Stored data entries
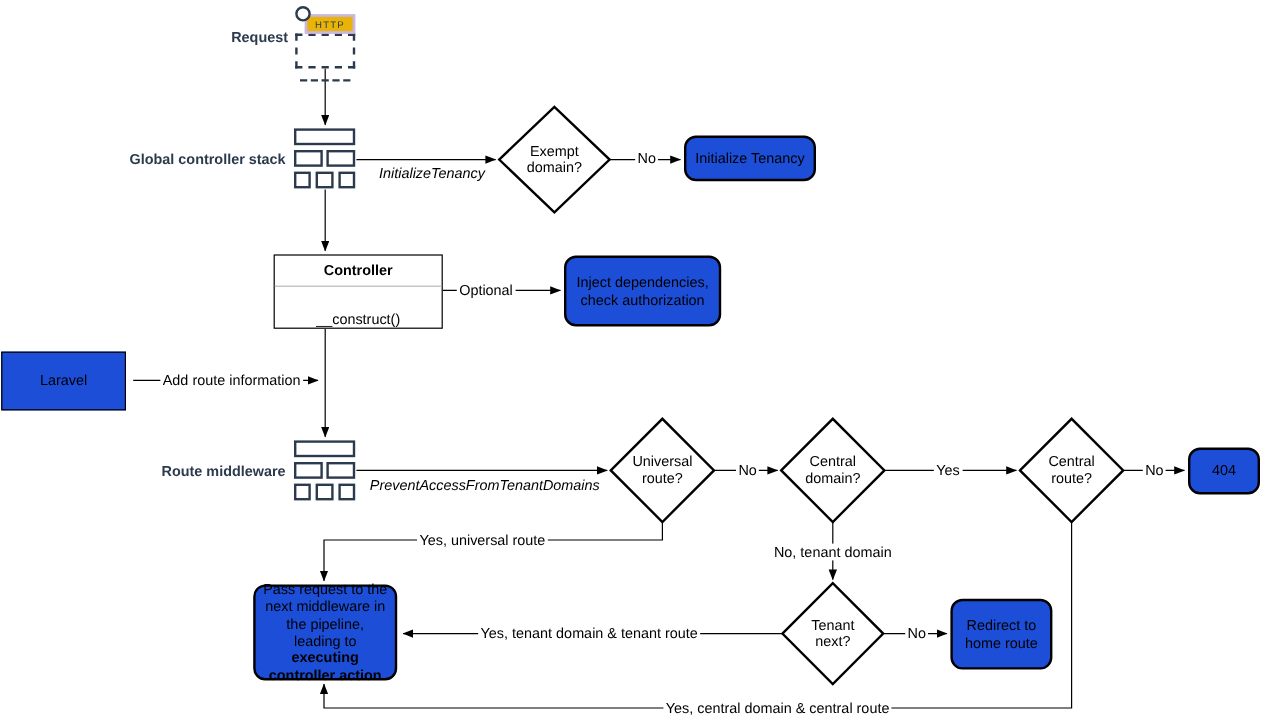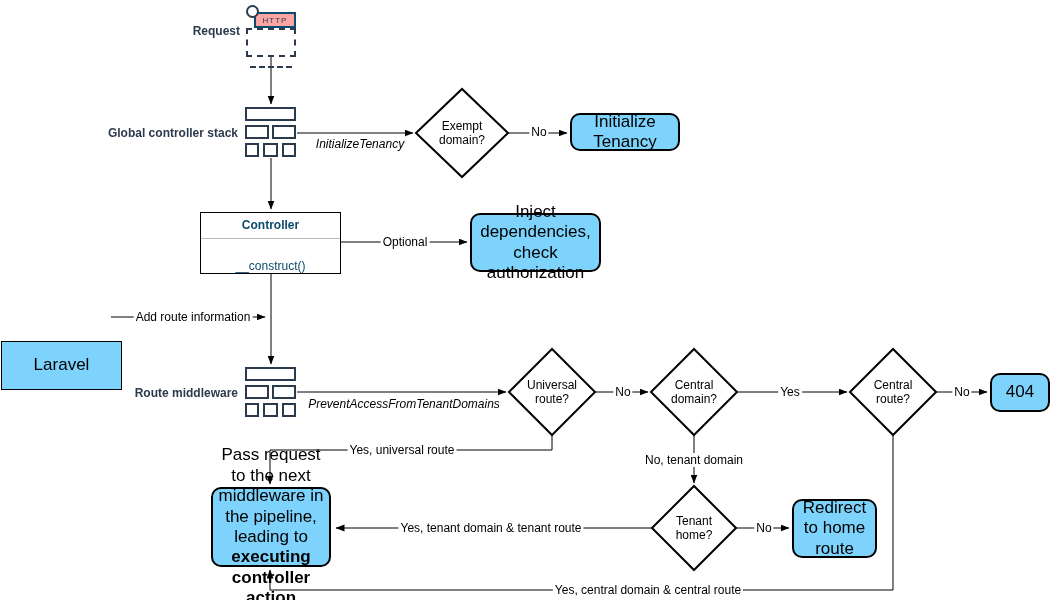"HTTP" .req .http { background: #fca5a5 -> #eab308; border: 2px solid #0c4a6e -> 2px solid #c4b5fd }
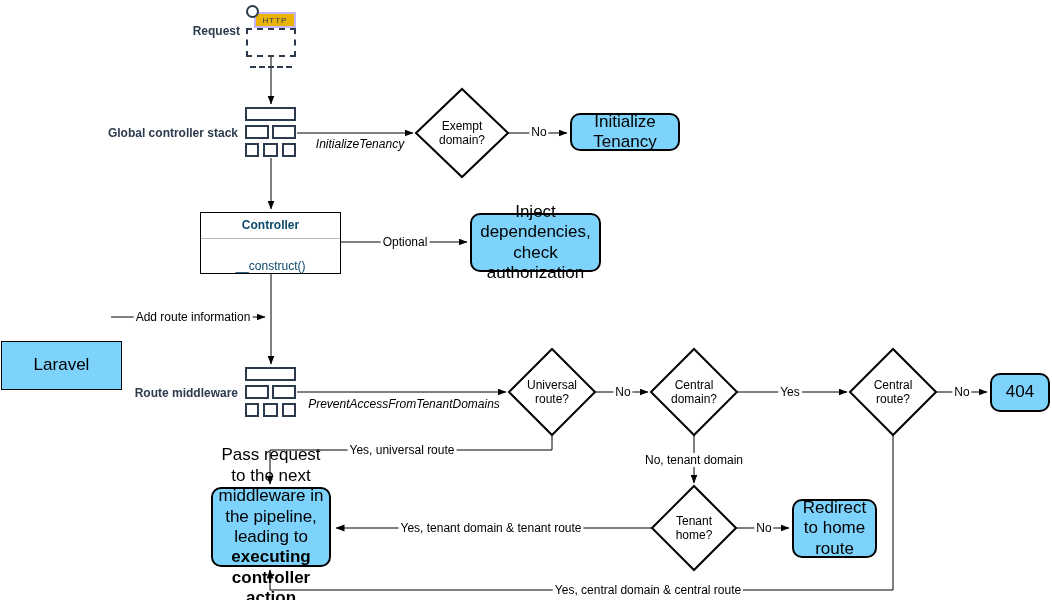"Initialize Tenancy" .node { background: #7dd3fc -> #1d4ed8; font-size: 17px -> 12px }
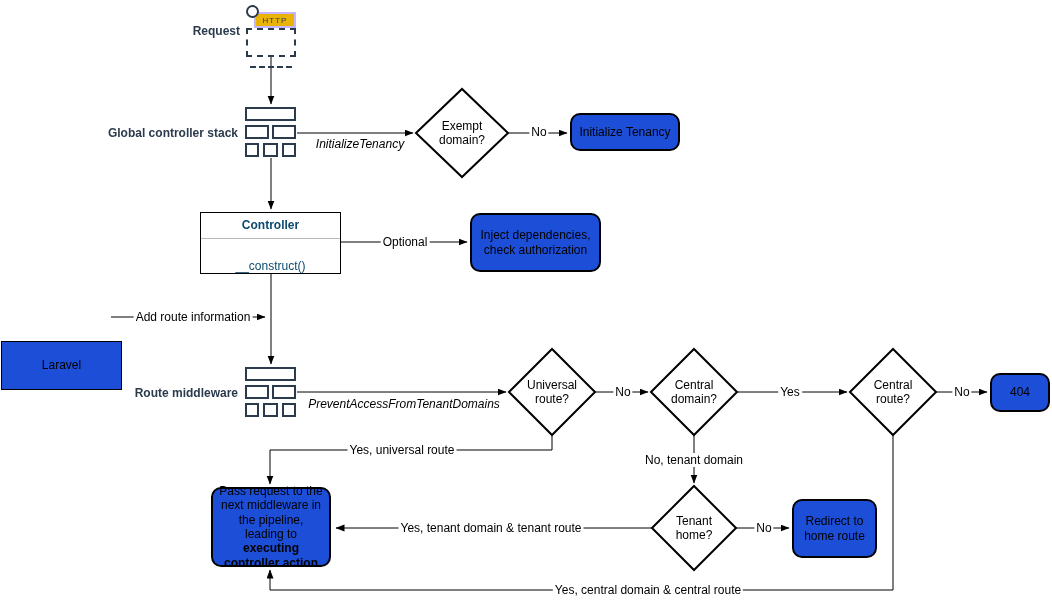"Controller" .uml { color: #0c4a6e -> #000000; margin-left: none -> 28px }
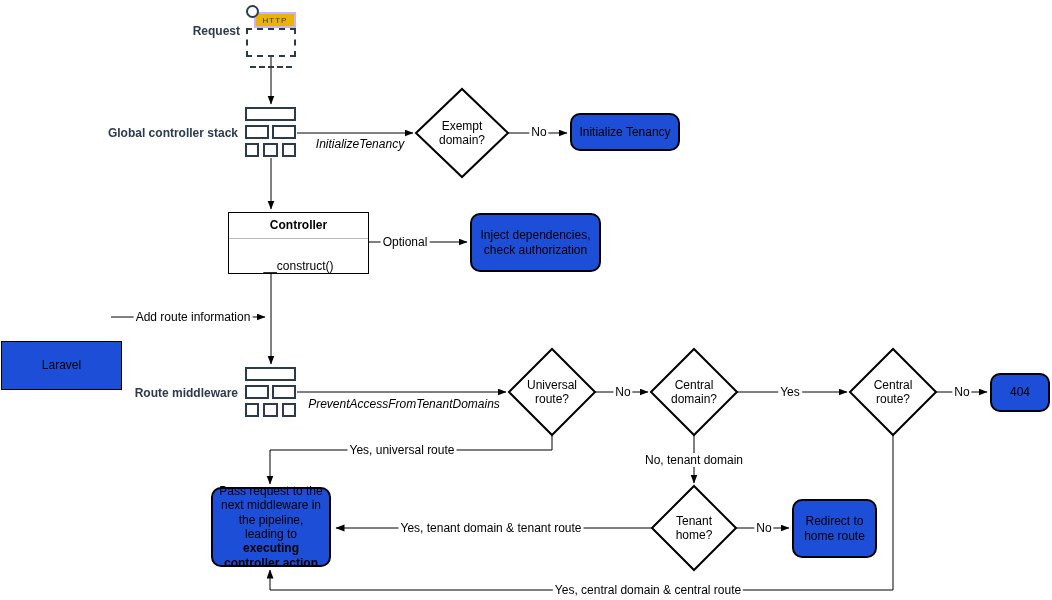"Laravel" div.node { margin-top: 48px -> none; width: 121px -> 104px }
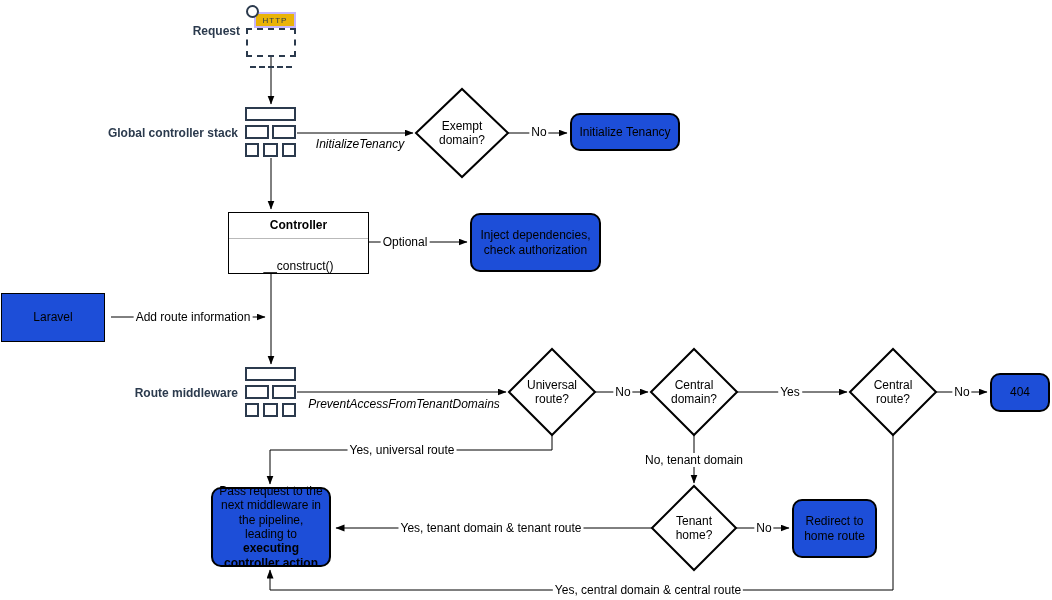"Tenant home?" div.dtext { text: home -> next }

## Task goal:
Your task is to repeat the records exactly. Images do not belong in the copy.

## Solution to the problem:
"HTTP" .req .http { background: #fca5a5 -> #eab308; border: 2px solid #0c4a6e -> 2px solid #c4b5fd }
"Initialize Tenancy" .node { background: #7dd3fc -> #1d4ed8; font-size: 17px -> 12px }
"Controller" .uml { color: #0c4a6e -> #000000; margin-left: none -> 28px }
"Laravel" div.node { margin-top: 48px -> none; width: 121px -> 104px }
"Tenant home?" div.dtext { text: home -> next }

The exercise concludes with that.